═══ RECORDED INFORMATION
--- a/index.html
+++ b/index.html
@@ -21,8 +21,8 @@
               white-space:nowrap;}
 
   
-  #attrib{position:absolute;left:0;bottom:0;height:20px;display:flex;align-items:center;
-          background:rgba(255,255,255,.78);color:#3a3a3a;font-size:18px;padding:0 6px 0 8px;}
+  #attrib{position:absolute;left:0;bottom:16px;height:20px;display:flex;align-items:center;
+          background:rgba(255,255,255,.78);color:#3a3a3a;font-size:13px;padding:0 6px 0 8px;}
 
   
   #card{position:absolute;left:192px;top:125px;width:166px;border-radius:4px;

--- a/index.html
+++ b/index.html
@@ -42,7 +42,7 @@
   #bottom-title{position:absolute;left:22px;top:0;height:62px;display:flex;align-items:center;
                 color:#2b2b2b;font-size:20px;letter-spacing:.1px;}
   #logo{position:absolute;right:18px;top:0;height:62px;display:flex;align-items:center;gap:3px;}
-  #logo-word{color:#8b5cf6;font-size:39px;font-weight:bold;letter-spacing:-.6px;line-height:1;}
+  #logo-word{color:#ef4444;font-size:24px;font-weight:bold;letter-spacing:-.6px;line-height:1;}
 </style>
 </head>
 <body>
══════
═══ RECORDED INFORMATION
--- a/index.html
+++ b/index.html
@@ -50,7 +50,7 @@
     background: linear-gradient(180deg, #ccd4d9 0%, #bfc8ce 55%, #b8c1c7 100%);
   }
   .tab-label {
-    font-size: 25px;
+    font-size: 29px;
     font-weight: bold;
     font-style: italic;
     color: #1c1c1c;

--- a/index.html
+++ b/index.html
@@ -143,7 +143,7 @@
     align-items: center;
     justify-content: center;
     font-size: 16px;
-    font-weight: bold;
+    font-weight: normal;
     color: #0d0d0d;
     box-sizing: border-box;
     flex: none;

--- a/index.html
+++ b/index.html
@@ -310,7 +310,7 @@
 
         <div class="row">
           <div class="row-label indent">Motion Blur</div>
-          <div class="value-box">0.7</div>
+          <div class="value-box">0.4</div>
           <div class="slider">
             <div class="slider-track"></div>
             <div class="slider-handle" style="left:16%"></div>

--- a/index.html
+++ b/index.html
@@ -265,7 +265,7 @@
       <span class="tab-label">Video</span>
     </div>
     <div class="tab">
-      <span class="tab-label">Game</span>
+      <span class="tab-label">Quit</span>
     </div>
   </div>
══════
═══ RECORDED INFORMATION
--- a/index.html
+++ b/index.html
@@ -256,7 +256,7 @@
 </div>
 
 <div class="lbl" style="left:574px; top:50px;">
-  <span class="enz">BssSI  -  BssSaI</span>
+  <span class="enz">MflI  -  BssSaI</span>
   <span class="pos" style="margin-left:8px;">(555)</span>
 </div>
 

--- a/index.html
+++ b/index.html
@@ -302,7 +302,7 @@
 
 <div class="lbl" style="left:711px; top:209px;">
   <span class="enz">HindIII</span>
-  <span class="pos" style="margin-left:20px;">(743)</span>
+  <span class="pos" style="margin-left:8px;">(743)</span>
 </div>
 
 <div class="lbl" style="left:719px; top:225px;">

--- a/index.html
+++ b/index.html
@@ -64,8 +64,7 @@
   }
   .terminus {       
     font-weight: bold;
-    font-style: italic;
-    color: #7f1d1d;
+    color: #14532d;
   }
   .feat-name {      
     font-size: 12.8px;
══════
**TASK TO COMPLETE:** Find the string "display" in the entries above. Copy each line where it occurs.

**TASK SOLUTION:**
-  #attrib{position:absolute;left:0;bottom:0;height:20px;display:flex;align-items:center;
+  #attrib{position:absolute;left:0;bottom:16px;height:20px;display:flex;align-items:center;
   #bottom-title{position:absolute;left:22px;top:0;height:62px;display:flex;align-items:center;
   #logo{position:absolute;right:18px;top:0;height:62px;display:flex;align-items:center;gap:3px;}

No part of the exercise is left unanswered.